Here skates a boy no older than 7, Capitals hockey jersey, pads and helmet, gliding in a pair of Bauers. A family snaps a woman’s photo near the blue line; she is as unsure of her footing as the boy is confident, but smiling nonetheless. The stereo plays classics of the ice rink: AC/DC, Queen, Cyndi Lauper, Prince. A young woman in a blue sweater practices carving perfect circles backwards on one blade, her other leg and back horizontal, arms outstretched, an airplane in reverse. Parents straddle 2-year-olds, gripped at the armpits, whose skates barely touch the ice.
But this is the county’s new $42 million Kettler Capitals Iceplex atop the parking garage at the Ballston Common Mall, so there’s a second rink away from the public skating:
We sit in the bleachers to watch the figure skaters practice. One small girl wears long strings connecting her skates to her wrists; she keeps the strings taut which trains her where her hands should be then tightens her body into a cylinder and spins. A boy’s coach shadows his charge holding a long boom attached to the harness on the boy’s chest. As the boy flies then falls, the coach lifts, and the boy hits the ice a little more softly. A young woman in a black leotard with neon-green stripes nails jumps the others practice. These kids are good enough to make us wonder if we’ll see them on TV someday.
For a county in the south, Arlington does skating good.

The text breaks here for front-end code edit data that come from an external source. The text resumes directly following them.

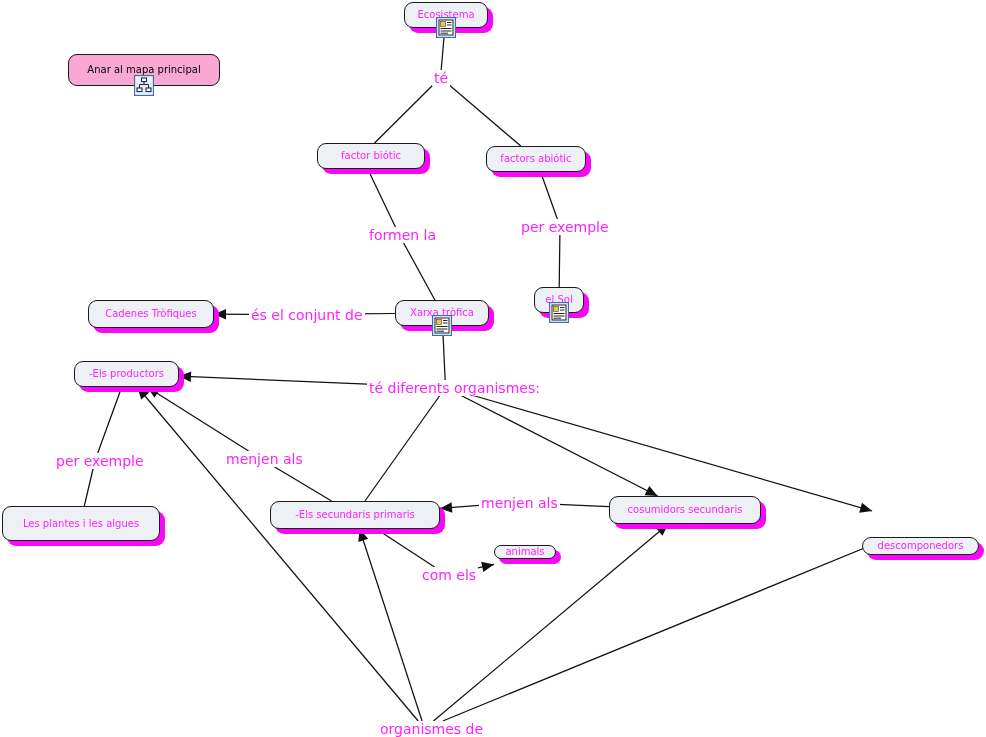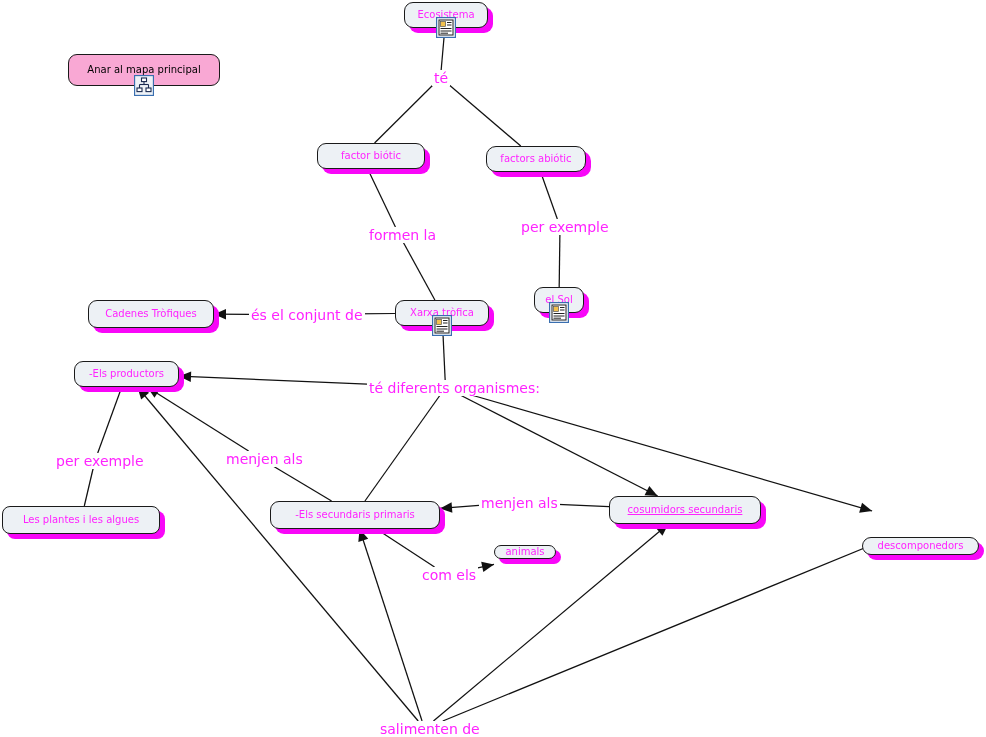--- a/index.html
+++ b/index.html
@@ -138,7 +138,7 @@
       <div class="node" style="left: 317px; top: 143px; width: 108px; height: 26px;">
         <span>factor biótic</span>
       </div>
-      <div class="node" style="left: 486px; top: 146px; width: 100px; height: 26px; border-radius: 10px;">
+      <div class="node" style="left: 486px; top: 146px; width: 100px; height: 26px;">
         <span>factors abiótic</span>
       </div>
       <div class="node" style="left: 534px; top: 287px; width: 50px; height: 26px;">

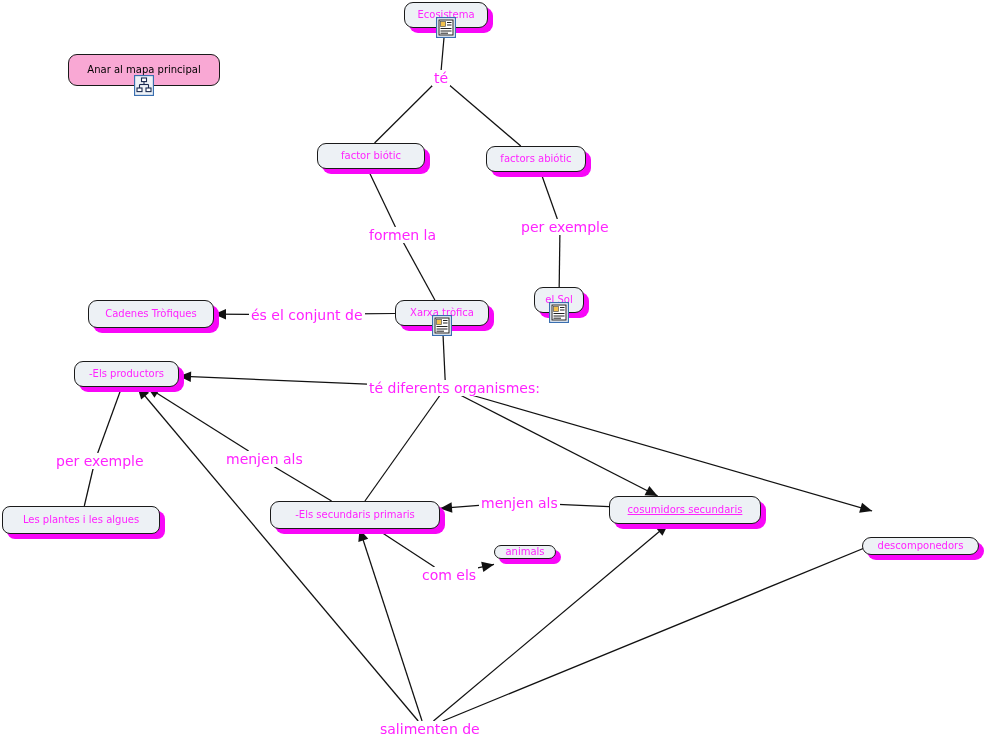--- a/index.html
+++ b/index.html
@@ -182,7 +182,7 @@
       <div class="node" style="left: 494px; top: 545px; width: 62px; height: 14px;">
         <span>animals</span>
       </div>
-      <div class="node" style="left: 609px; top: 496px; width: 152px; height: 28px; text-decoration: underline;">
+      <div class="node" style="left: 609px; top: 496px; width: 152px; height: 28px;">
         <span>cosumidors secundaris</span>
       </div>
       <div class="node" style="left: 862px; top: 537px; width: 117px; height: 18px;">

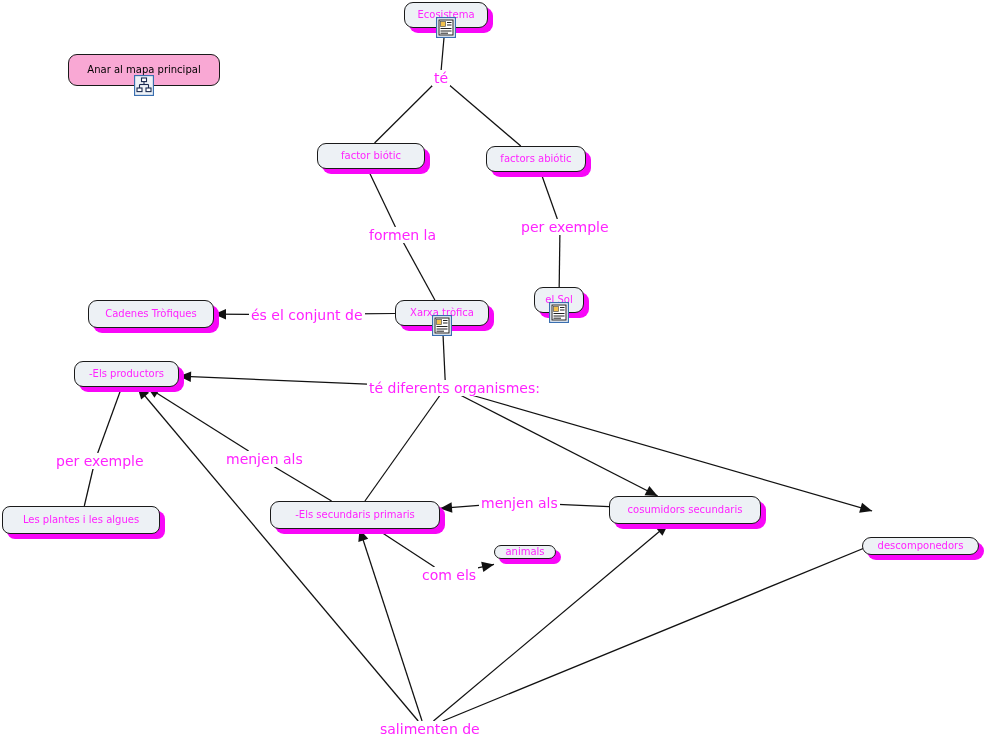--- a/index.html
+++ b/index.html
@@ -173,7 +173,7 @@
       <div class="node" style="left: 74px; top: 361px; width: 105px; height: 26px;">
         <span>-Els productors</span>
       </div>
-      <div class="node" style="left: 2px; top: 506px; width: 158px; height: 28px; border-radius: 8px;">
+      <div class="node" style="left: 2px; top: 506px; width: 158px; height: 35px;">
         <span>Les plantes i les algues</span>
       </div>
       <div class="node" style="left: 270px; top: 501px; width: 170px; height: 28px;">

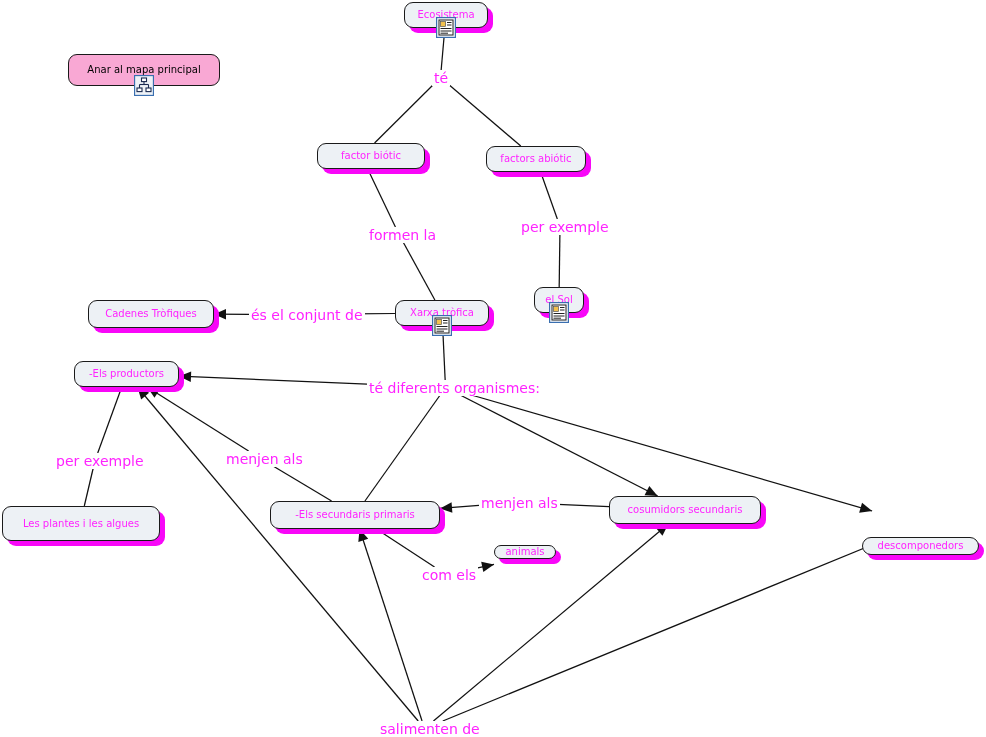--- a/index.html
+++ b/index.html
@@ -199,7 +199,7 @@
       <div class="edge-label" style="left: 224px; top: 451px;">menjen als</div>
       <div class="edge-label" style="left: 479px; top: 495px;">menjen als</div>
       <div class="edge-label" style="left: 420px; top: 567px;">com els</div>
-      <div class="edge-label" style="left: 378px; top: 721px;">salimenten de</div>
+      <div class="edge-label" style="left: 378px; top: 721px;">organismes de</div>
     </div>
 </div>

I’m from northern New York, where I played youth hockey and was none too good at it, thank you. That hasn’t kept me from a snobby attitude that says if you can’t grow ice naturally on a local pond, you shouldn’t have any at all. Also, the ice must be close enough for a child to walk there unaccompanied.
Until these rinks were built, Arlington failed me in both, especially since I can’t walk to the nice rink at Pentagon Row.
But the day after Thanksgiving, the family and I bundled up for time on the ice, then stepped into 60 degree weather to walk a mile to the new iceplex.
It is not exactly the frozen pond of my youth, so it was a surprise to bump into a hometown friend, Tom Stratford. Tom said he has already played a number of pick-up games of hockey at the rink. He skated on Friday with his young family and said he loved the new center.
That was echoed by Sean and Elaine Perkins who bring their two preschoolers for lessons and for free skate time. Sean is originally from Albany, N.Y., so the place felt more like the north country every minute.
The only complaints I heard were the lack of double-bladed skates for the tikes, and maybe buckets or frames for learning kids to push along the ice.
I happened to catch Judy Malin photographing her 85-year-old father and her husband as they sat on the bench just off the ice.
Ms. Malin, from Connecticut, is the sister of Barbara Donnellan, Arlington County’s director of the department of management and finance. Their family had four generations of skaters and spectators the day after Thanksgiving.
Four years in the making and it was finally here, Ms. Donnellan said. We talked about how many people were skating and wondered where they came from. She said a colleague guessed they had skated elsewhere, but she noticed a lot of beginners who might have been trying for the first time.
"I’m happy," Ms. Donnellan said. "I’m happy to be here."